**Brief:**
The entries are to be written out word for word, with their images left out.

BEGIN Recorded data

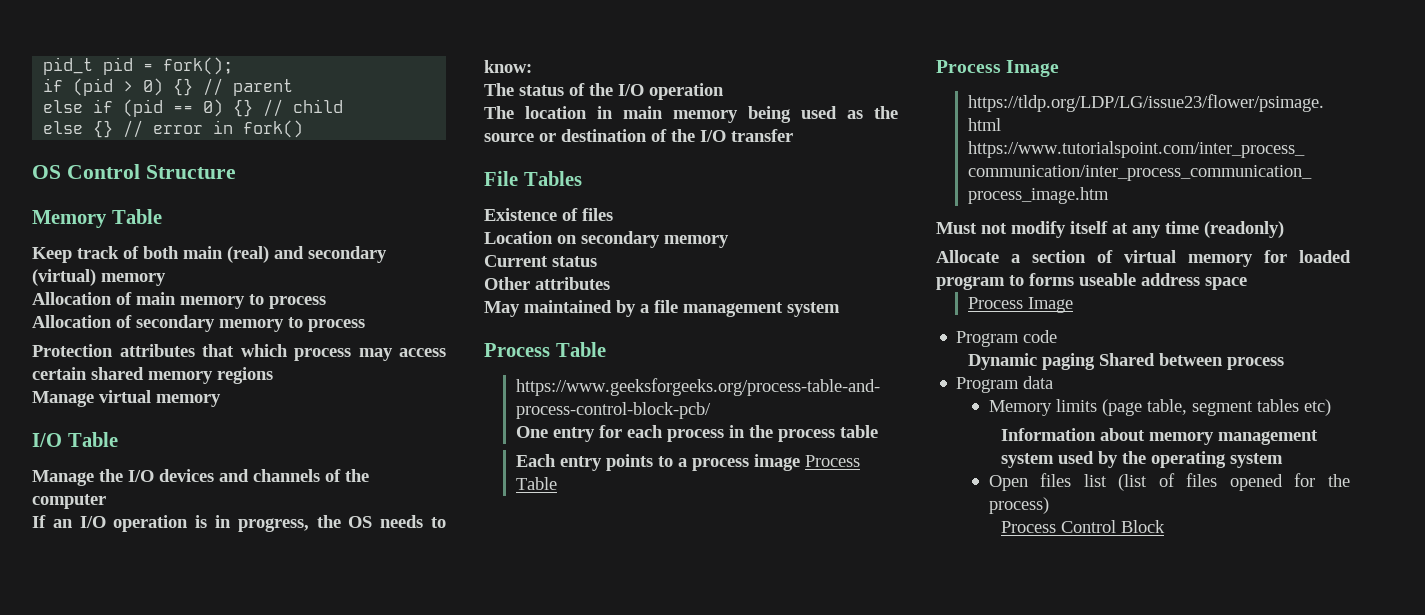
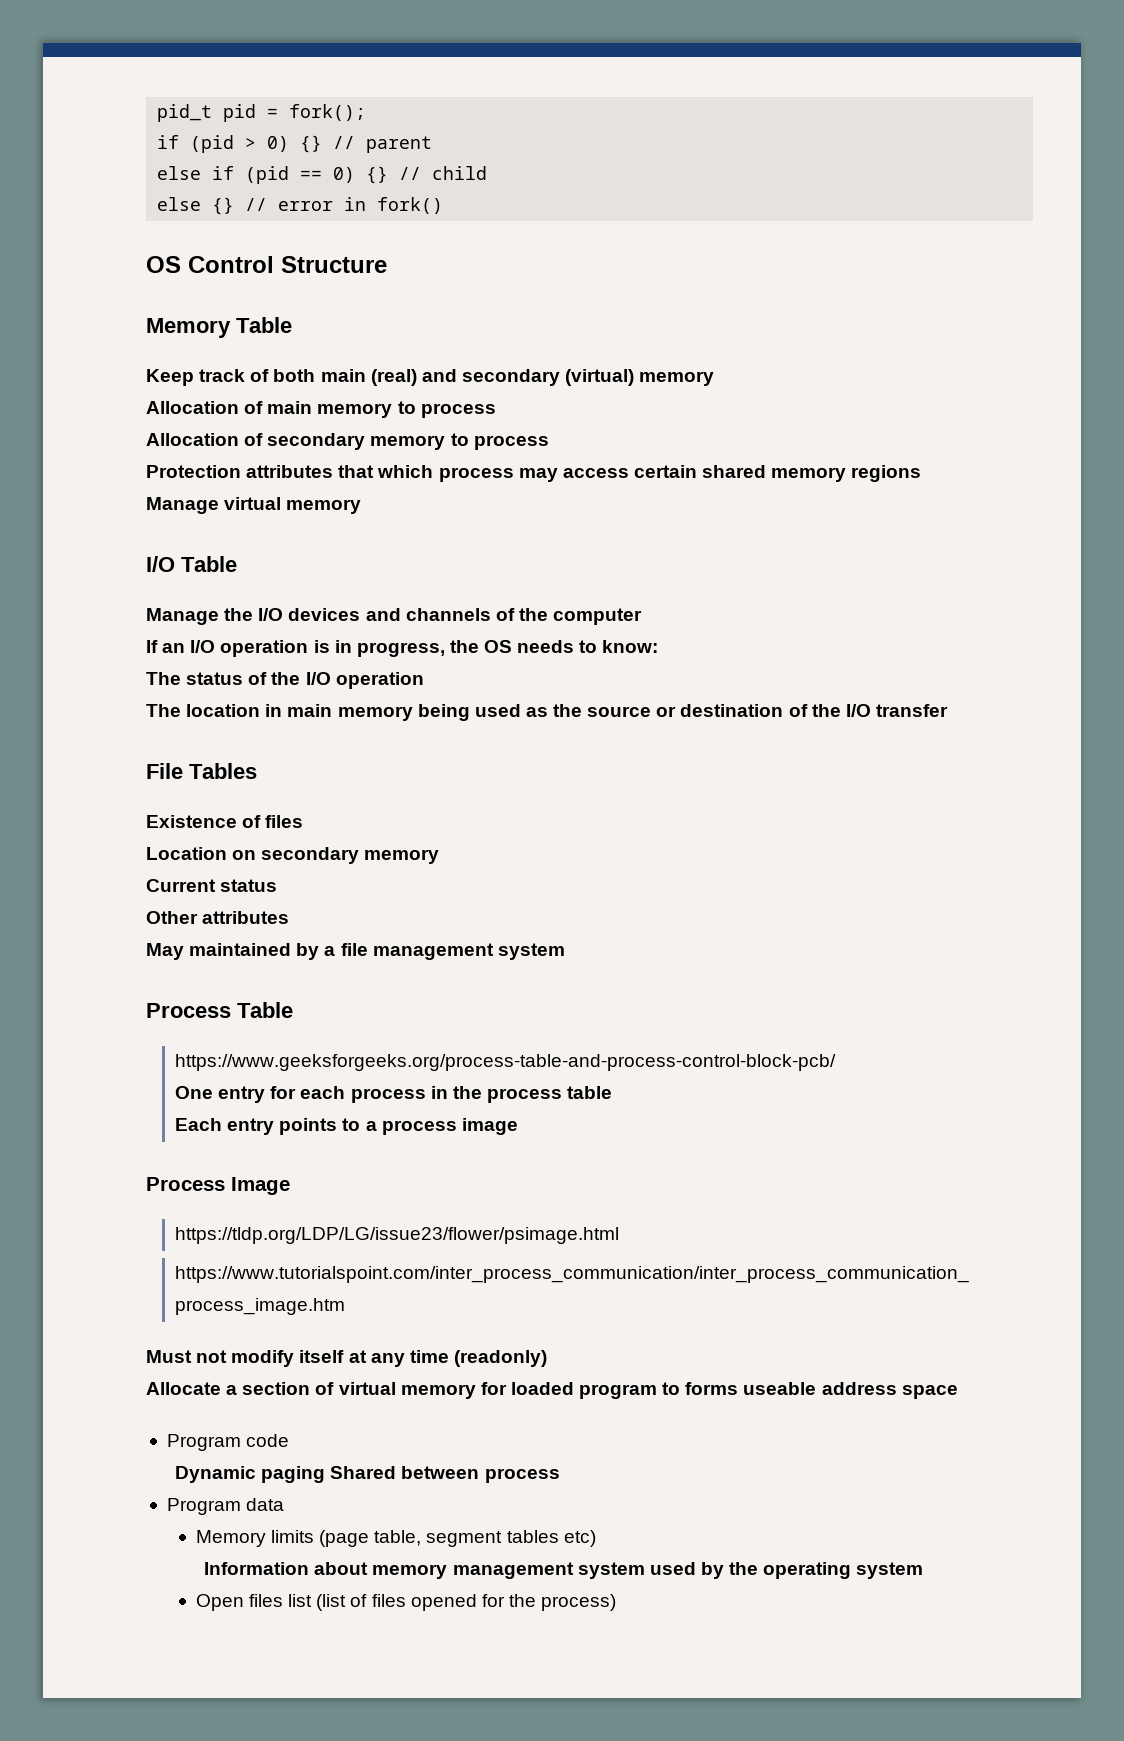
[805,455,861,467] [516,477,558,490] Process Table -> (518, 1126) none
[968,297,1074,313] // Process Image -> (958, 1392) none
[1000,520,1165,533] // Process Control Block -> (617, 1602) none

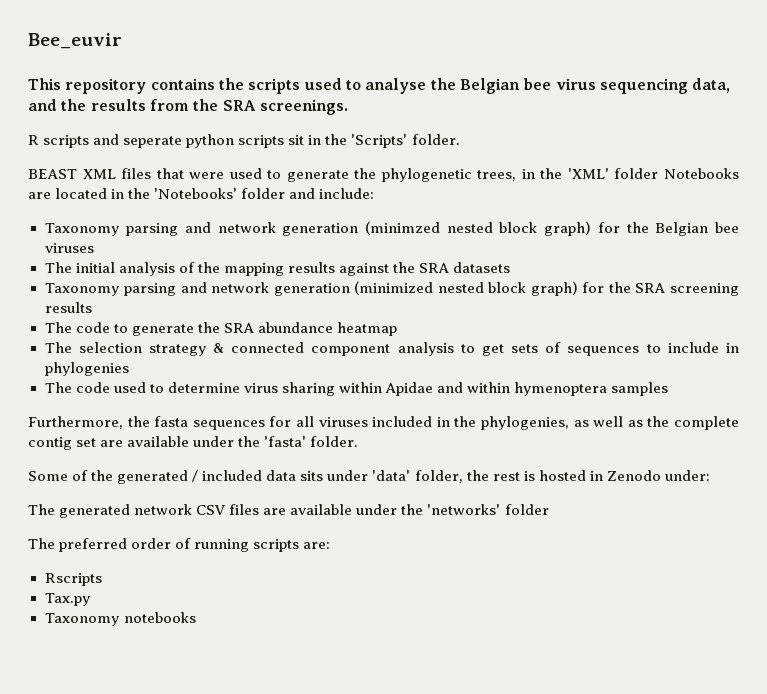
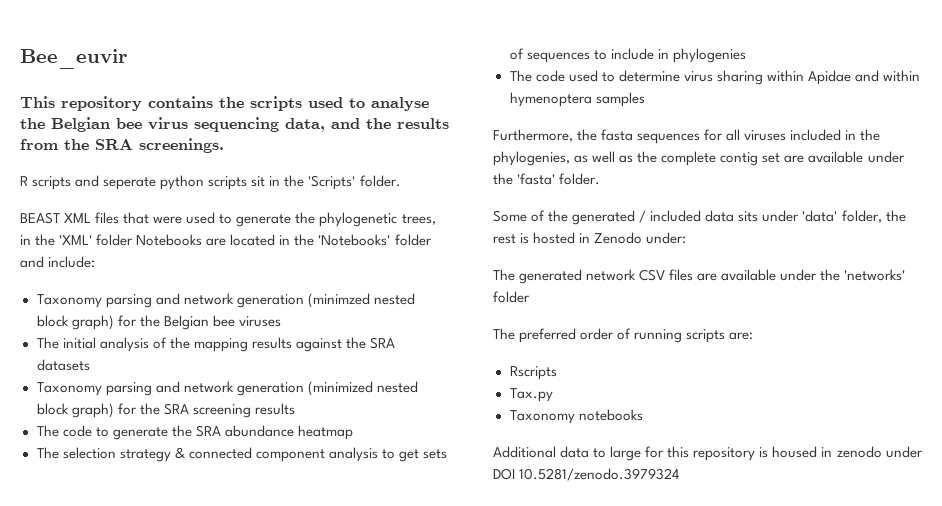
(196, 617) none -> [493,446,923,461] [493,468,680,481] // Additional data to large for this repository is housed in zenodo under DOI 10.5281/zenodo.3979324

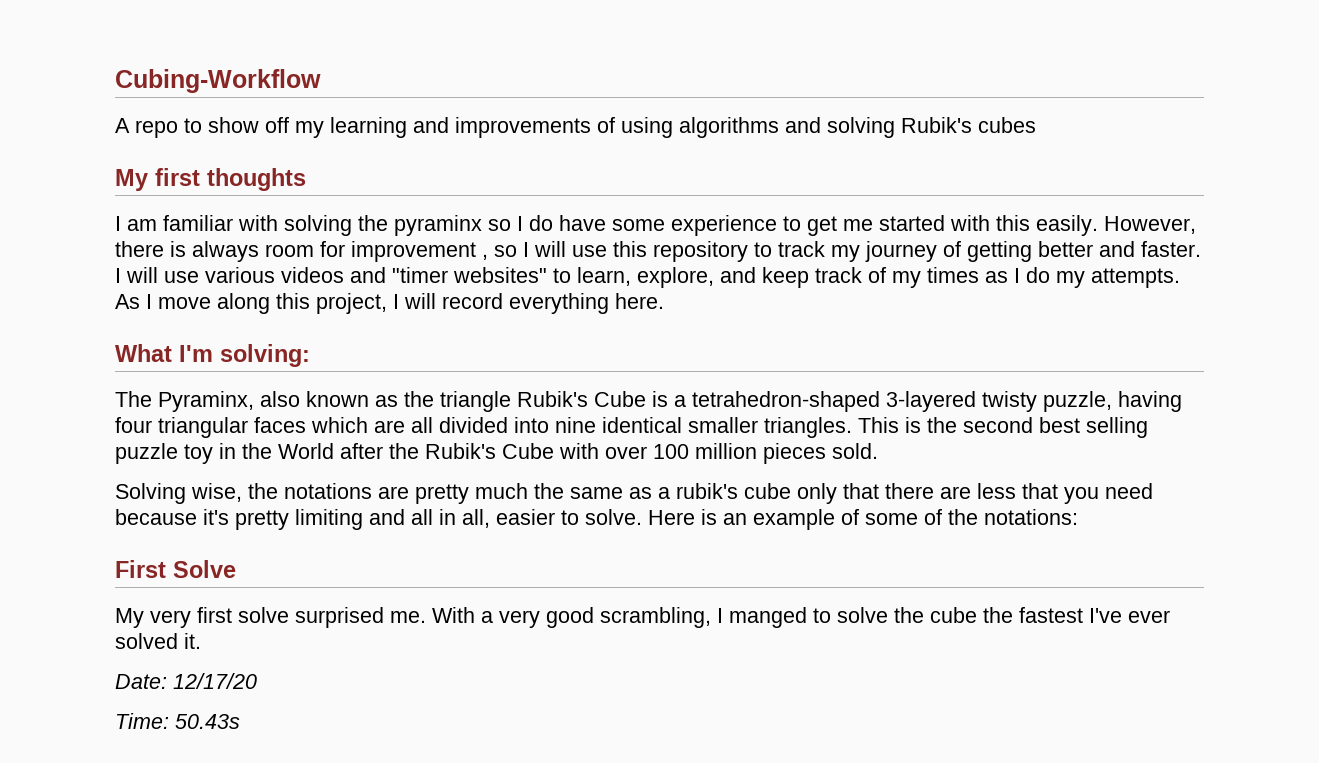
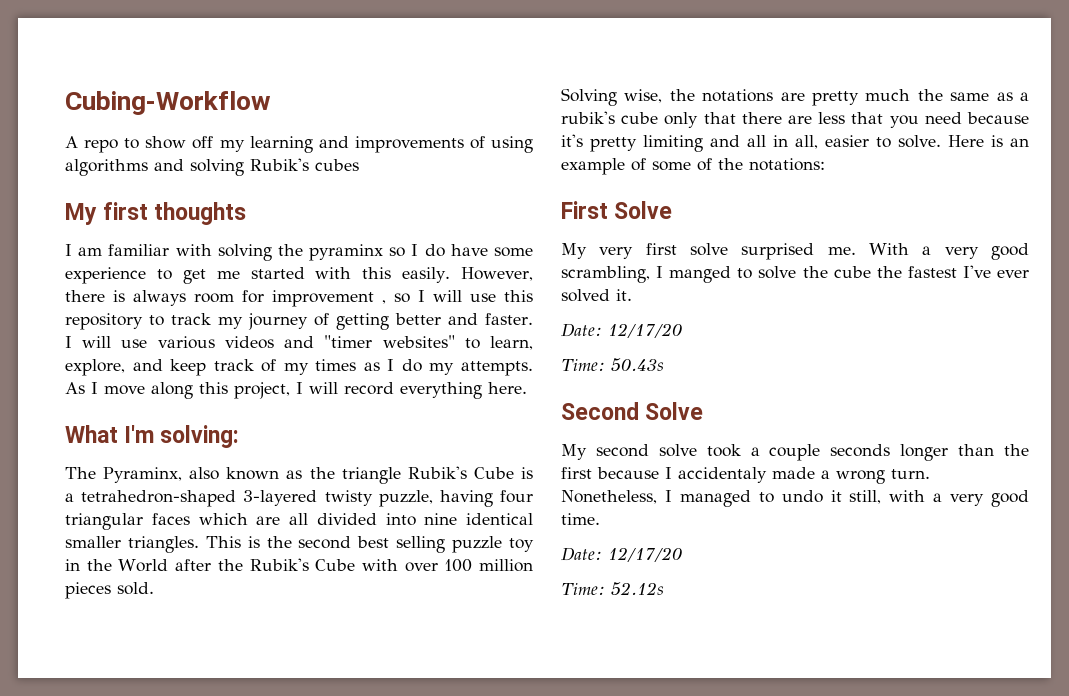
(240, 721) none -> [561,402,704,420] [561,444,1029,461] [561,467,930,484] [561,490,1029,507] [561,513,600,525] [561,547,682,562] [561,582,664,596] // Second Solve // My second solve took a couple seconds longer than the first because I accidentaly made a wrong turn. Nonetheless, I managed to undo it still, with a very good time. // Date: 12/17/20 // Time: 52.12s

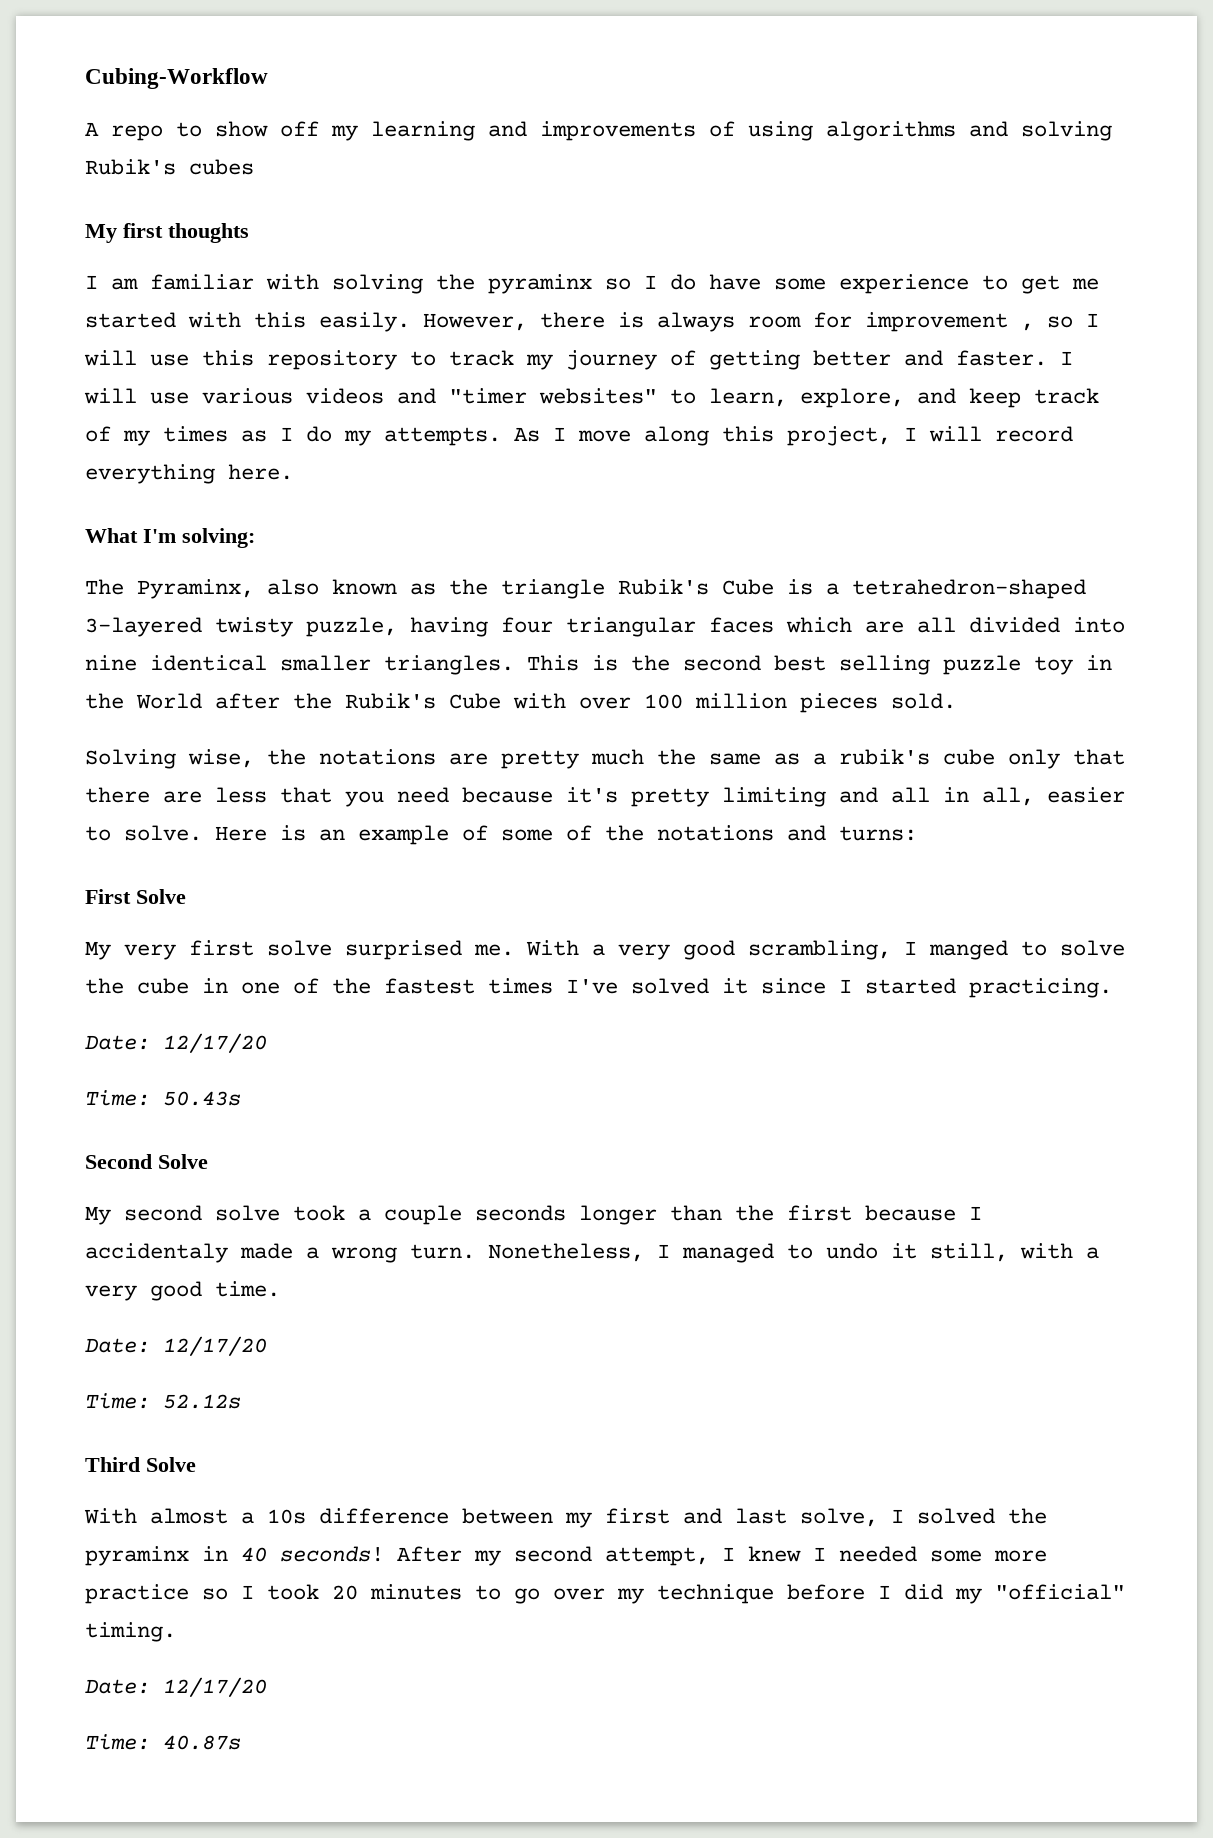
[749,158,825,171] notations: -> [657,825,917,841] notations and turns:
[876,265,1029,278] [561,289,632,302] the fastest I've ever solved it. -> [202,978,1112,998] in one of the fastest times I've solved it since I started practicing.
(664, 589) none -> [85,1457,196,1472] [84,1508,1047,1528] [85,1546,1047,1566] [85,1584,1125,1604] [85,1622,176,1642] [85,1677,267,1697] [85,1734,241,1750] // Third Solve // With almost a 10s difference between my first and last solve, I solved the pyraminx in 40 seconds! After my second attempt, I knew I needed some more practice so I took 20 minutes to go over my technique before I did my "official" timing. // Date: 12/17/20 // Time: 40.87s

END Recorded data

**Exercise output:**
[805,455,861,467] [516,477,558,490] Process Table -> (518, 1126) none
[968,297,1074,313] // Process Image -> (958, 1392) none
[1000,520,1165,533] // Process Control Block -> (617, 1602) none

(196, 617) none -> [493,446,923,461] [493,468,680,481] // Additional data to large for this repository is housed in zenodo under DOI 10.5281/zenodo.3979324

(240, 721) none -> [561,402,704,420] [561,444,1029,461] [561,467,930,484] [561,490,1029,507] [561,513,600,525] [561,547,682,562] [561,582,664,596] // Second Solve // My second solve took a couple seconds longer than the first because I accidentaly made a wrong turn. Nonetheless, I managed to undo it still, with a very good time. // Date: 12/17/20 // Time: 52.12s

[749,158,825,171] notations: -> [657,825,917,841] notations and turns:
[876,265,1029,278] [561,289,632,302] the fastest I've ever solved it. -> [202,978,1112,998] in one of the fastest times I've solved it since I started practicing.
(664, 589) none -> [85,1457,196,1472] [84,1508,1047,1528] [85,1546,1047,1566] [85,1584,1125,1604] [85,1622,176,1642] [85,1677,267,1697] [85,1734,241,1750] // Third Solve // With almost a 10s difference between my first and last solve, I solved the pyraminx in 40 seconds! After my second attempt, I knew I needed some more practice so I took 20 minutes to go over my technique before I did my "official" timing. // Date: 12/17/20 // Time: 40.87s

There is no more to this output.